Published online by Cambridge University Press: 12 January 2016
The unique planar structures and high surface area of graphene oxide (GO) and reduced graphene oxide (rGO) has induced great interest as drug delivery platforms. Silver and platinum nanoparticles are used in medicine, biotechnology and cosmetics and have electrocatalytic properties. However, GO has been found to be toxic to a variety of cells; pure graphene is insoluble; and nanoparticles aggregate, diminishing their activity. This research functionalized GO and rGO with silver or platinum nanoparticles (Ag/PtNPs) and experimental solutions were then tested on bacteria, dermal fibroblasts (DFBC’s), and cancerous (SCC13’s) and non-cancerous (DO33’s) epidermal cells to determine toxicity and/or cell viability.

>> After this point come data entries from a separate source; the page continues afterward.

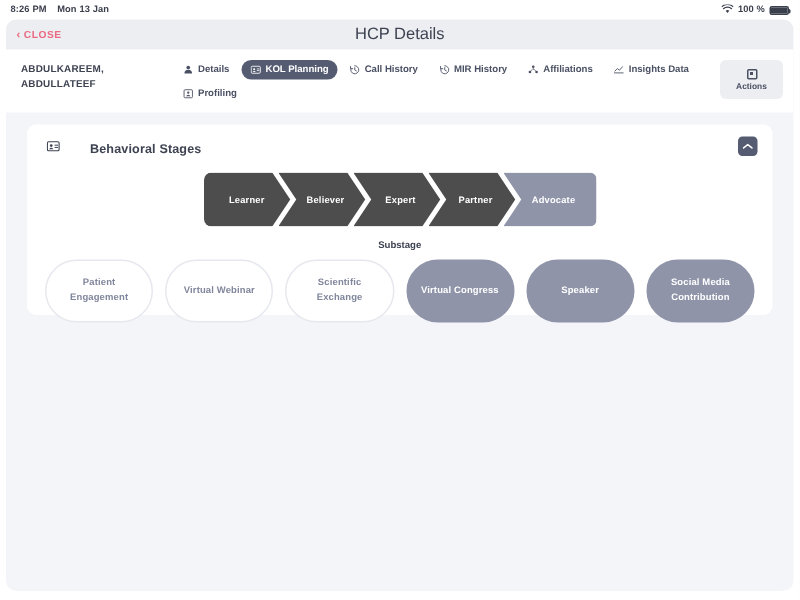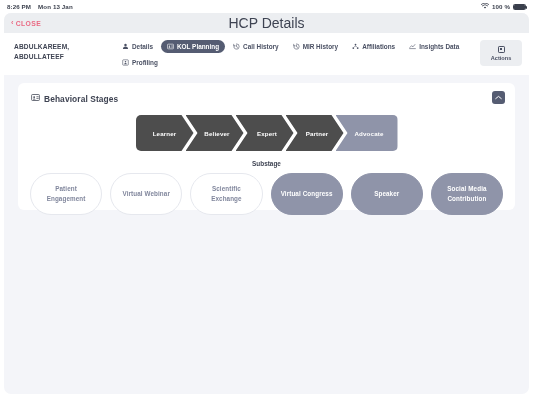--- a/index.html
+++ b/index.html
@@ -103,7 +103,7 @@
     position: absolute;
     left: 0; right: 0;
     text-align: center;
-    font-size: 14px;
+    font-size: 11px;
     color: #3e4352;
     font-weight: normal;
   }

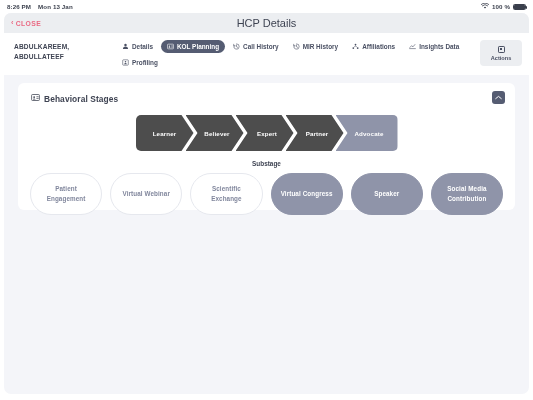--- a/index.html
+++ b/index.html
@@ -205,7 +205,7 @@
   .card-title {
     display: flex;
     align-items: center;
-    gap: 4px;
+    gap: 20px;
     padding-left: 13px;
     font-size: 8.4px;
     font-weight: bold;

GO was functionalized with Ag or Pt salts, forming metalized-GO; then reduced with NaBH4. Ag-rGO, depending on nanoparticle size, killed either S. Aureus or K. Pneumoniae, while Pt-rGO and rGO had no effect. 1mM Ag-prGO concentrations diluted 1:100 with DMEM was toxic to SCC13 cancerous keratinocytes but showed reduced toxicity to DO33 non-cancerous keratinocytes; whereas Pt-rGO and rGO exerted little effect on SCC13’s and DO33’s at all concentrations. All test solutions adhered to DFBC’s and influenced the orientation of their growth, suggesting potential use in wound dressings to aid healing.